--- DATA EXTRACTS ---

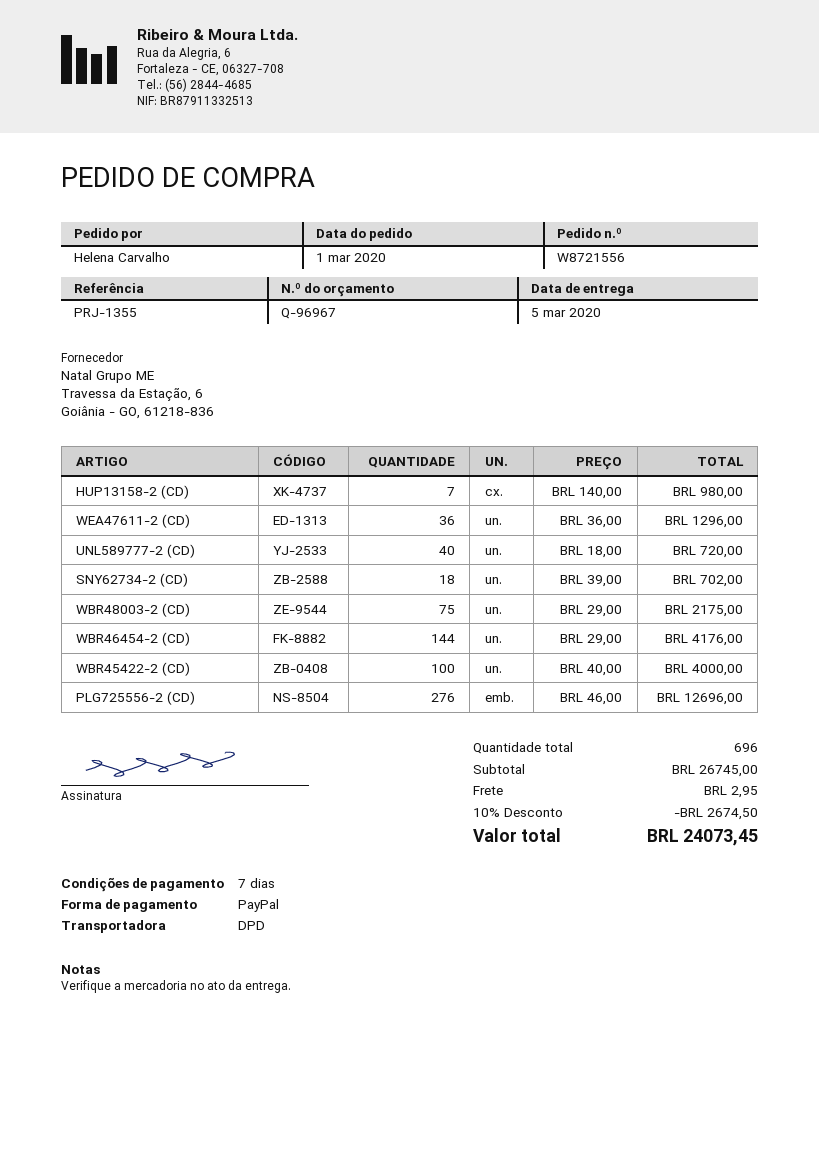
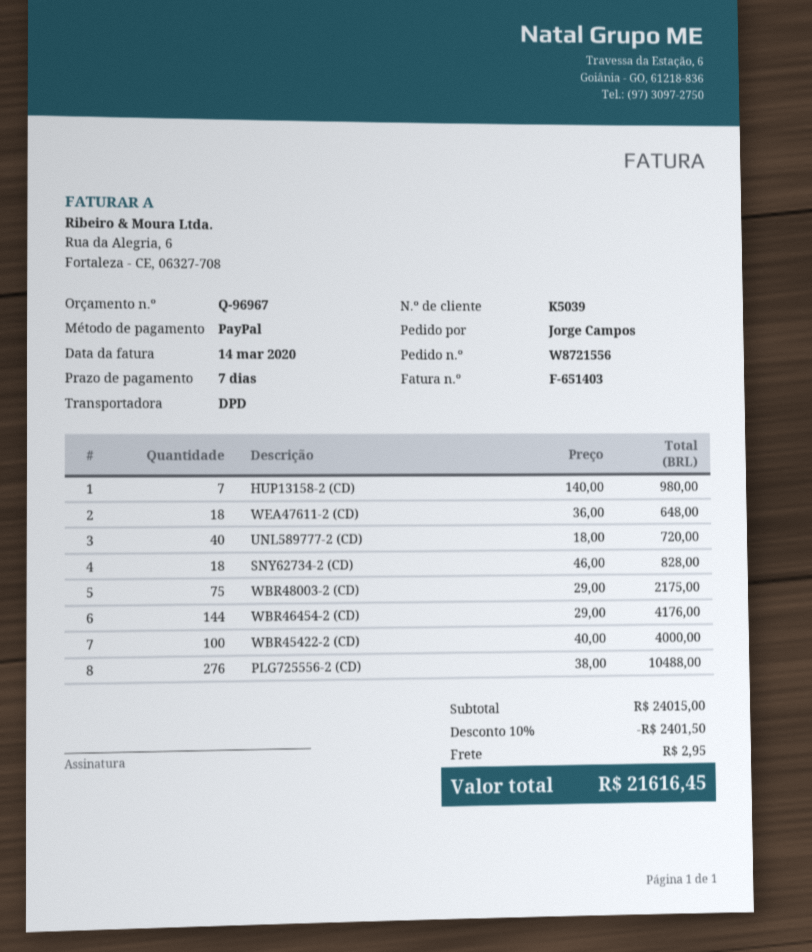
ordered by: Helena Carvalho -> Jorge Campos
WEA47611-2 (CD): 36 x 36.00 = 1296.00 -> 18 x 36.00 = 648.00
SNY62734-2 (CD): 18 x 39.00 = 702.00 -> 18 x 46.00 = 828.00
PLG725556-2 (CD): 276 x 46.00 = 12696.00 -> 276 x 38.00 = 10488.00
subtotal: 26745.00 -> 24015.00
discount: 10% = 2674.50 -> 10% = 2401.50
total: 24073.45 -> 21616.45

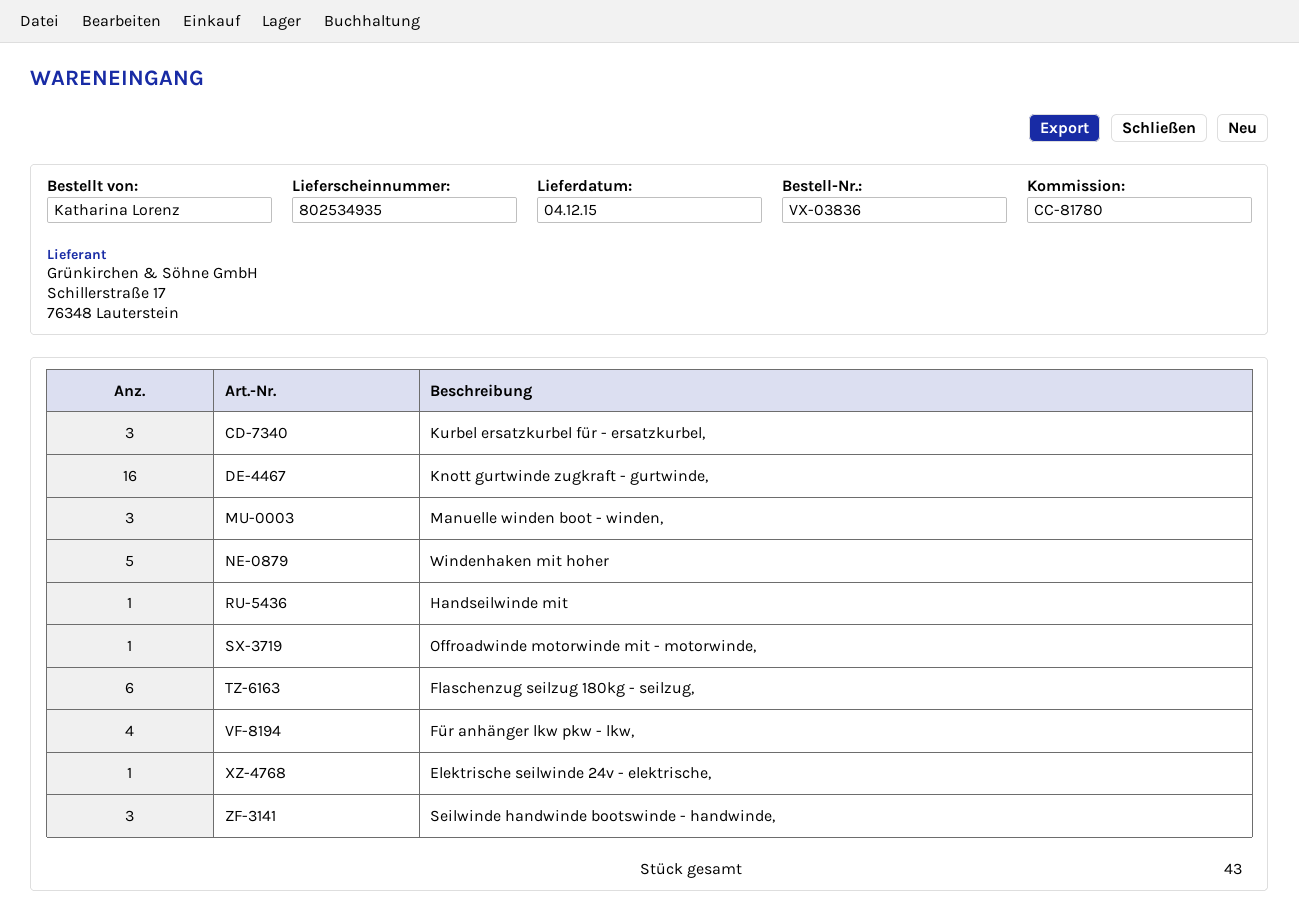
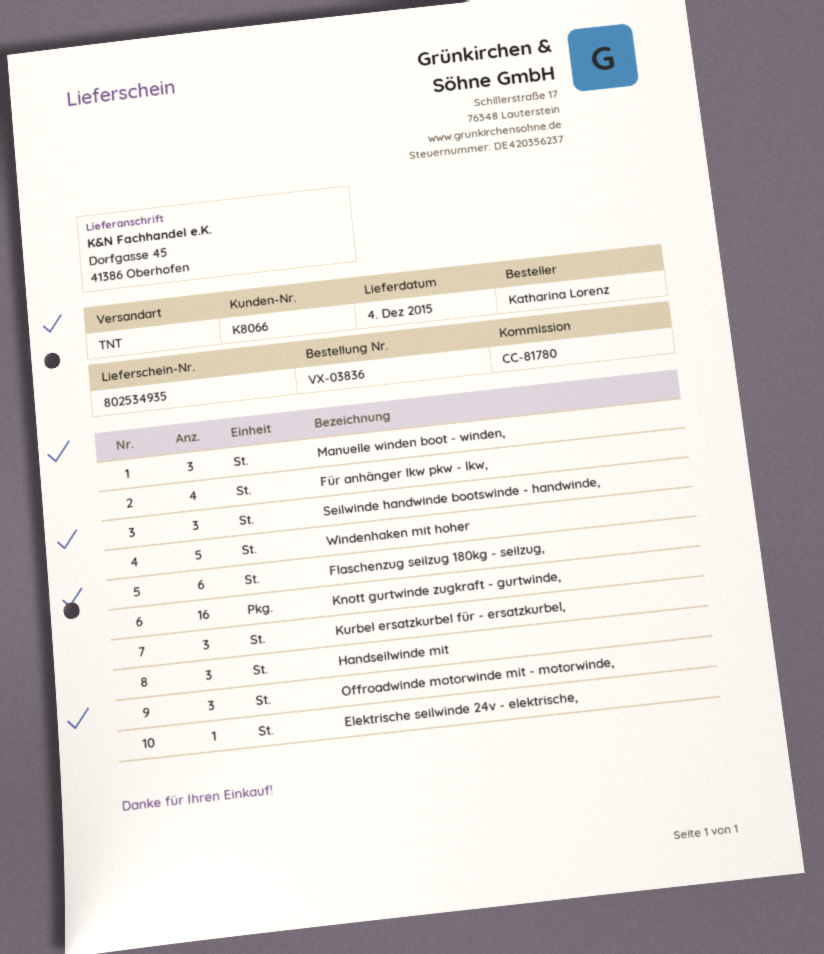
Handseilwinde mit: 1 -> 3
Offroadwinde motorwinde mit - motorwinde,: 1 -> 3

---

*PROBLEM TO SOLVE*
Every line from the one containing "PLG725556-2 (CD): 276" through the end of the entries above, both included, should be extracted exactly, with pictures left out.

*TASK ANSWER*
PLG725556-2 (CD): 276 x 46.00 = 12696.00 -> 276 x 38.00 = 10488.00
subtotal: 26745.00 -> 24015.00
discount: 10% = 2674.50 -> 10% = 2401.50
total: 24073.45 -> 21616.45

Handseilwinde mit: 1 -> 3
Offroadwinde motorwinde mit - motorwinde,: 1 -> 3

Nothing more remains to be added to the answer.